Now is the time for Utah to show the nation how it’s done.
Democracy, that is. (Sorry, Sen. Lee.)
There is absolutely no reason why Utah voters should not be about to lead the nation in voter participation, a key sign of a healthy democracy.
Unlike some other states, where those in power (Republicans) are pulling various tricks to suppress the number of other people (Democrats) who can vote this year, Utahns of both parties and at all levels are all-in on getting everyone to vote by mail.
It is almost as if we saw the COVID-19 pandemic coming and wanted to create a system of voting that greatly reduces the need for people to gather in larger groups.
Maybe it’s because the people in Utah who control the state election system (Republicans) and who run elections in the state’s most populous county (Democrats) are both in a position to benefit from the largest possible voter turnout. So there are no hints or allegations of ballot fraud, closing polling stations, and either removing ballot drop boxes or erecting phony ones.
By now, all of Utah’s registered voters should have received their mail-in ballots. If you haven’t, you should get a hold of your county clerk’s office. If you are not registered, and you have a Utah driver license, you can still register to vote online up until 5 p.m. Friday, Oct. 23.
For information, check out vote.utah.gov or the website operated by each county election office.
Ballots can be returned by mail and, by law, will be counted if they are postmarked no later than the day before Election Day, or Nov. 2. Or they can be dropped off at any of the many official drop boxes in each county up until 8 p.m. on Election Day, Nov. 3.
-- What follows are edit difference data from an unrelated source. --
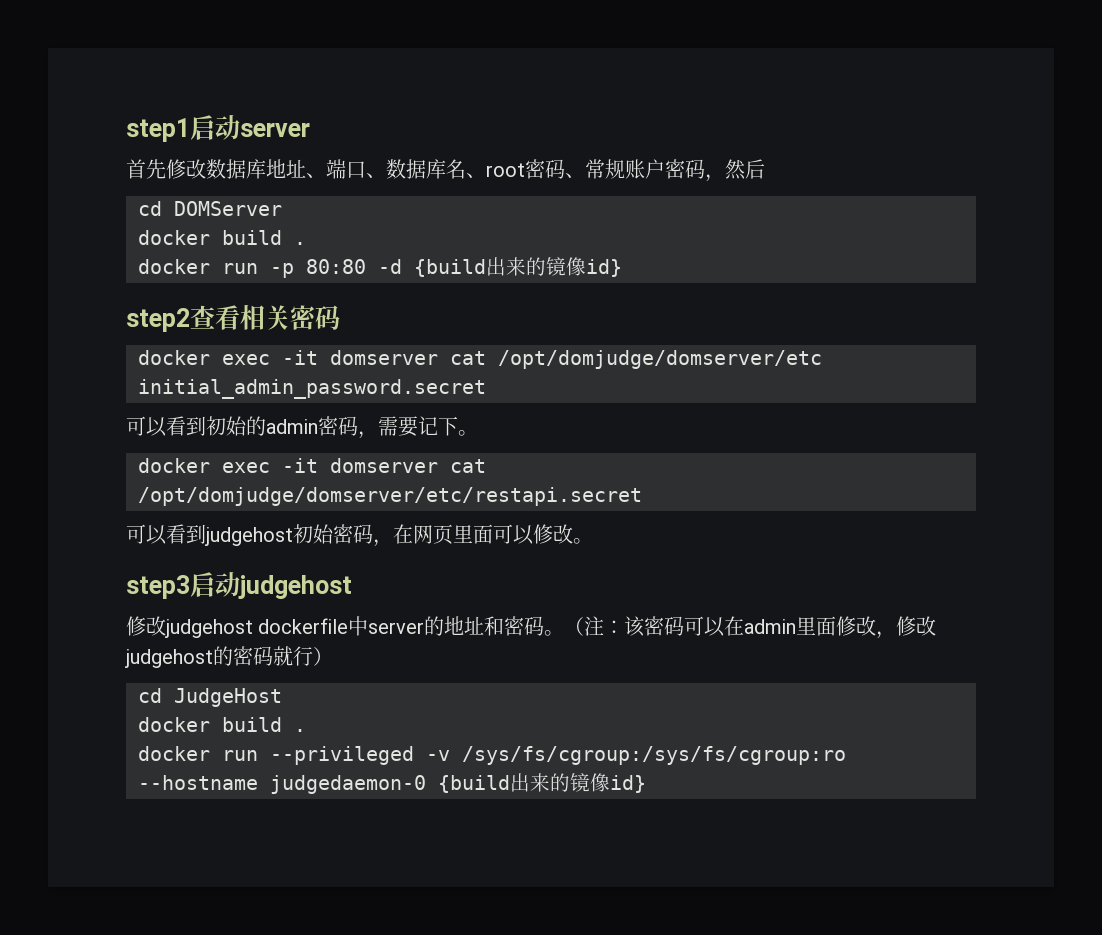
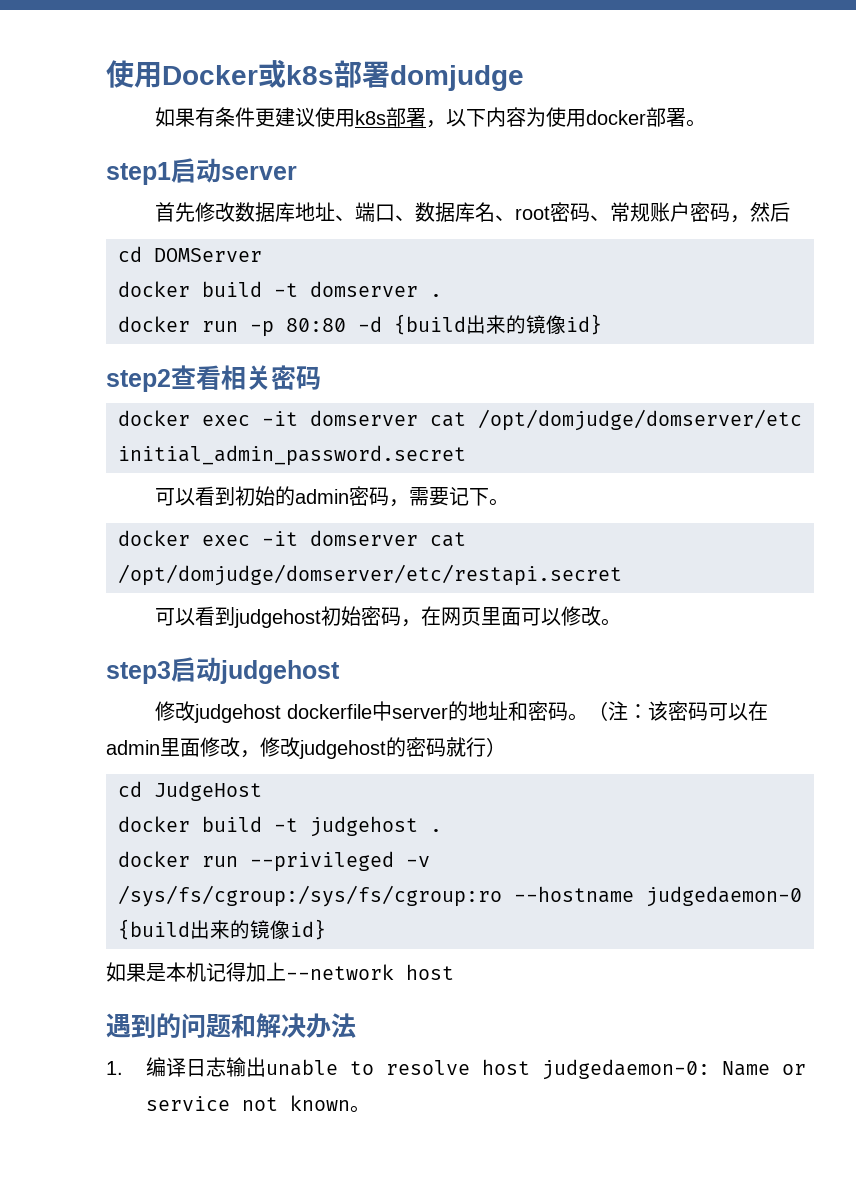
(126, 130) none -> [106,59,524,91] [154,107,706,128] 使用Docker或k8s部署domjudge // 如果有条件更建议使用k8s部署，以下内容为使用docker部署。 //
(282, 237) none -> [274,281,418,297] -t domserver
(282, 724) none -> [274,816,418,837] -t judgehost
(646, 784) none -> [106,962,454,982] [106,1013,356,1038] [106,1057,806,1080] [145,1095,370,1113] // 如果是本机记得加上--network host // 遇到的问题和解决办法 // 1.编译日志输出unable to resolve host judgedaemon-0: Name or service not known。

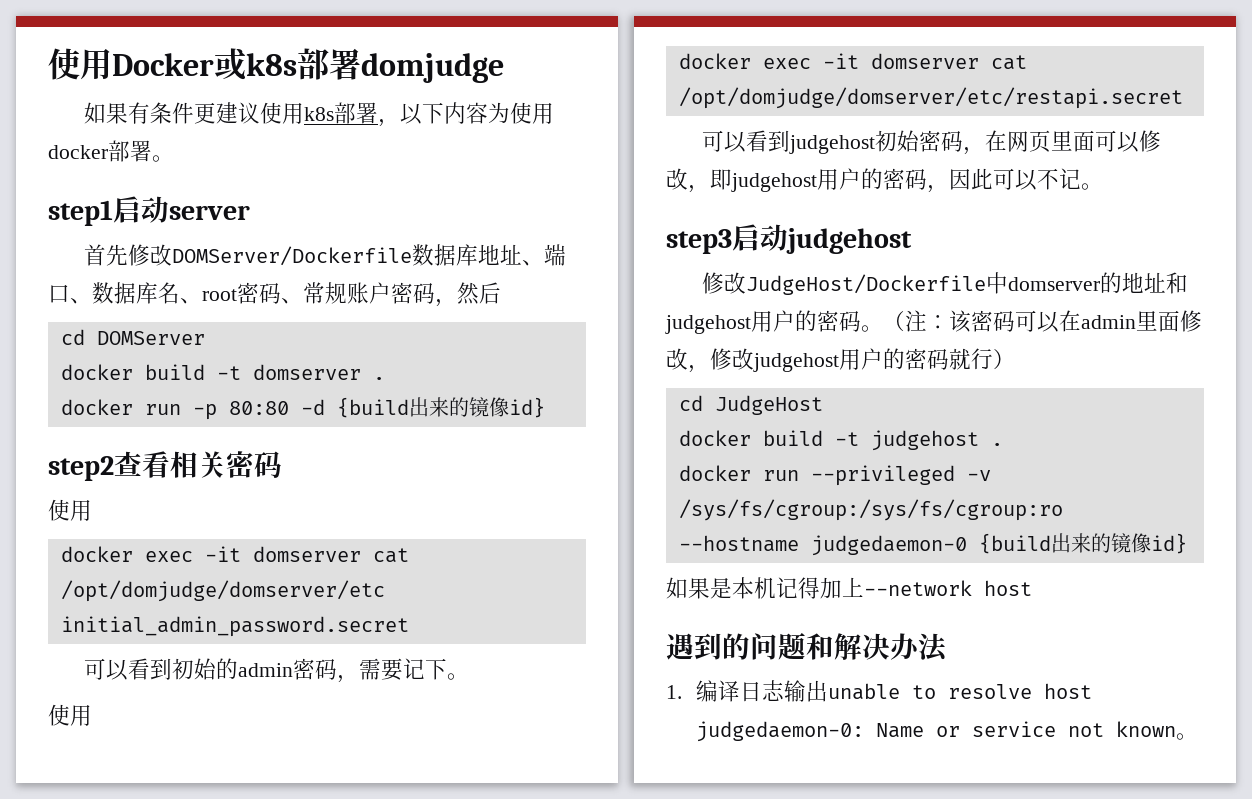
(235, 212) none -> [171,246,412,266] DOMServer/Dockerfile
(321, 378) none -> [48,499,92,521] // 使用
(509, 502) none -> [48,704,92,726] // 使用
(601, 616) none -> [688,168,1081,193] ，即judgehost用户的密码，因此可以不记
[193,701,528,723] judgehost dockerfile中server的地址和 -> [745,272,1188,295] [665,310,817,334] JudgeHost/Dockerfile中domserver的地址和judgehost用户的
(386, 749) none -> [839,348,883,370] 用户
Or, if you are just one of those people who can’t quite get it together politically, there will be early voting stations and traditional Election Day polling places scattered around all 29 Utah counties, and eligible citizens can register to vote in person on the spot. Utah does have some voter ID requirements for in-person voting, but they are not excessive.
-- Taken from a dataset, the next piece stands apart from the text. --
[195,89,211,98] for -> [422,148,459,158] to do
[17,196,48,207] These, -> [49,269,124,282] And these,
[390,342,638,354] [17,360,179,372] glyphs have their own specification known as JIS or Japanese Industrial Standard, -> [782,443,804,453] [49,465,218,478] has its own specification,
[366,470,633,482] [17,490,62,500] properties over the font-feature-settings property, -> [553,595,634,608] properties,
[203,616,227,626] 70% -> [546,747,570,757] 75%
The state and its counties have made the process easy but not automatic. There is, as there should be, still some responsibility on the voter to jump through the hoops.
The most important part of the process, other than the deadlines, is to properly return each ballot in the official envelope. And the most important part of that is for each voter to sign his or her ballot in the indicated space on the return envelope. (Or, if you live in Sanpete County, the spot on the envelope where the signature space should have been. It will still work.)
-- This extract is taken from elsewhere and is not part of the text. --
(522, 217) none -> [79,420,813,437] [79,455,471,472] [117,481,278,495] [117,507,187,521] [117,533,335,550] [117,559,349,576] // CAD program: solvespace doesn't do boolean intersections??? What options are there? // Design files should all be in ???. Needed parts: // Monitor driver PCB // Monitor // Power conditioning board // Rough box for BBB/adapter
The fact that Utah has been a reliably red state in past statewide elections is no excuse for voters not to do their duty this year.
It is a stretch to think that Democratic challenger Joe Biden has a chance to carry Utah’s six electoral votes. But this is a strange year. All the ballots cast in Utah will go toward each candidate’s total popular vote and, if we wind up with a tightly contested election, that will have some moral sway.
And, as you have noticed if you watch any TV at all, there are other races in Utah, for seats in Congress, for governor and other statewide offices, all of the Utah House, part of the Utah Senate, at the county level, for the state school board and on seven proposed amendments to the Utah Constitution.
(The only downside of voting early is that you still have to endure all those nasty campaign ads up until Election Day.)
The state’s voter information pamphlet, with details on all the procedures, candidates and questions, is available online.
The old joke about a sloppy democracy is that you should vote early and often.
It’s no joke that it would be good for democracy if everyone voted early, not without consideration, but in time for all the ballots to be received and counted so that neither the beleaguered U.S. Postal Service nor the county election offices will be swamped any more than is necessary.
It’s time for citizens of this democracy to do their jobs.